Work to be completed
In the listing that follows, the lines starting at the one containing "totdist, 02/09/2018: 104 -> 75" and ending at the one containing "totdist, 2019-04-23: none -> 150" are to be returned exactly, both boundary lines included, and no others.

Raw data
↓↓↓
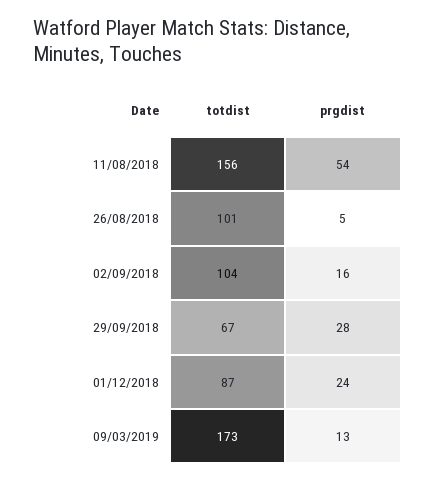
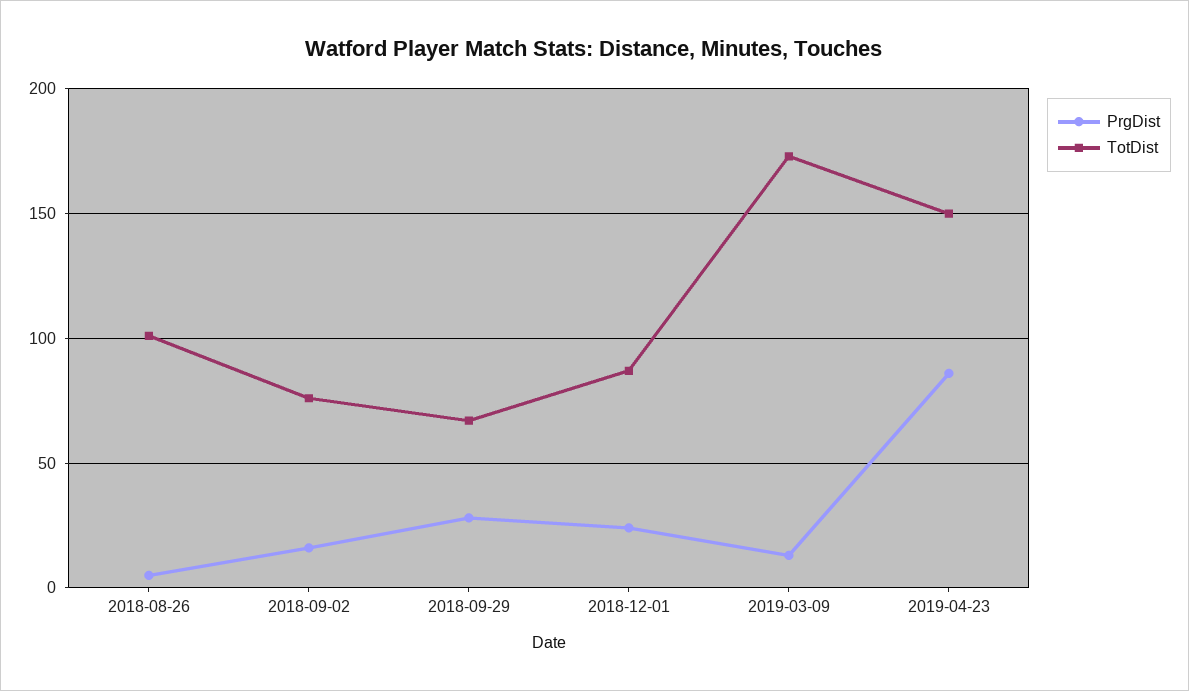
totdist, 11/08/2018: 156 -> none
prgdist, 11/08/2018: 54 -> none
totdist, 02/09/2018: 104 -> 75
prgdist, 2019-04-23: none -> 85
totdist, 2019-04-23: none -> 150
↑↑↑
↓↓↓
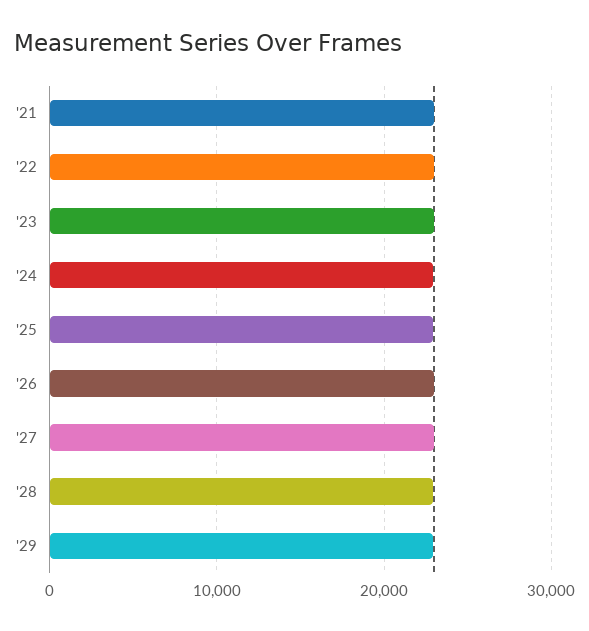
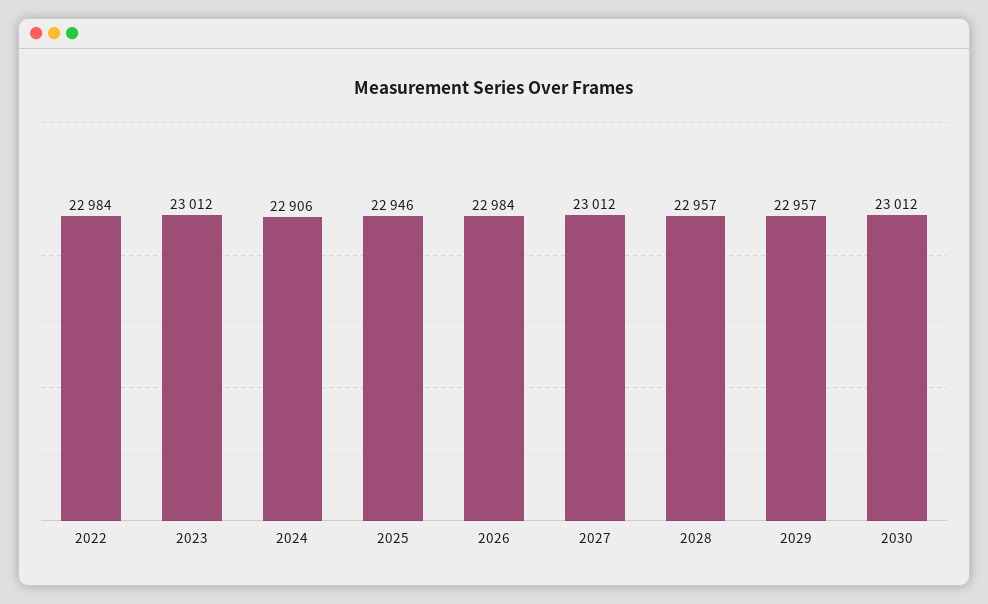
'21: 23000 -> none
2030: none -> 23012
↑↑↑
↓↓↓
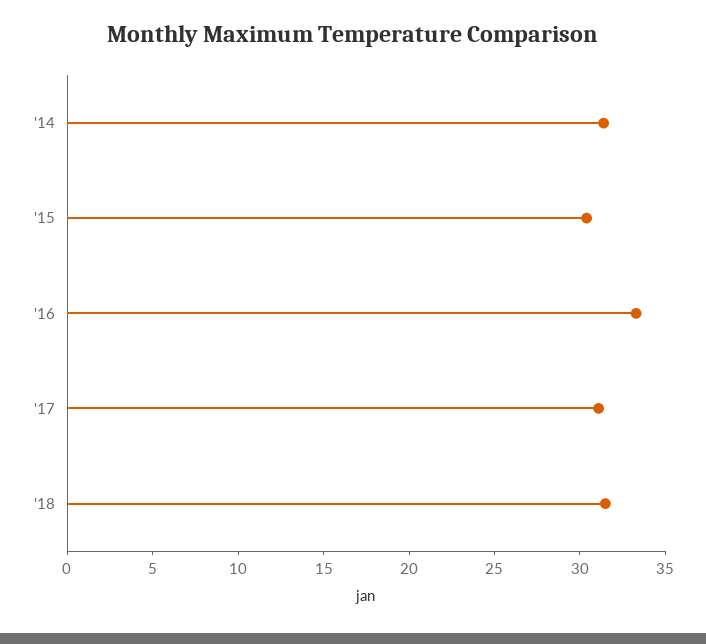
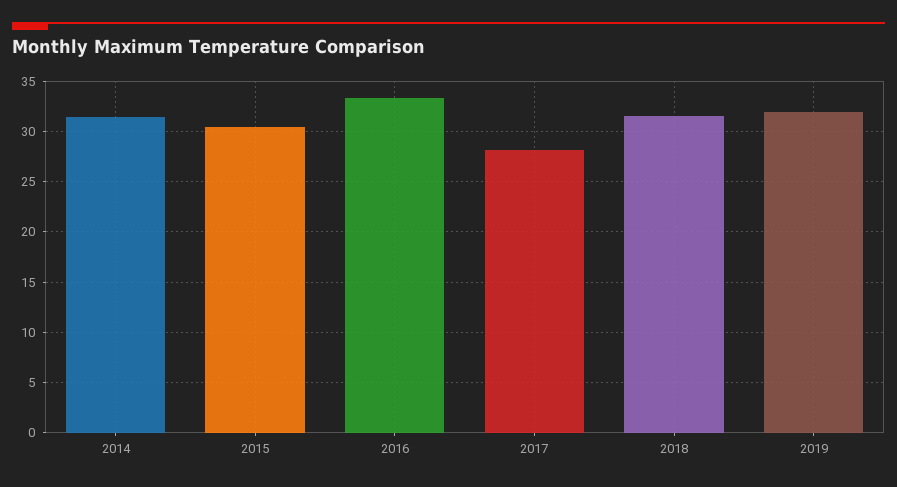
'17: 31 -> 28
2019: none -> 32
↑↑↑
Response for this exercise
totdist, 02/09/2018: 104 -> 75
prgdist, 2019-04-23: none -> 85
totdist, 2019-04-23: none -> 150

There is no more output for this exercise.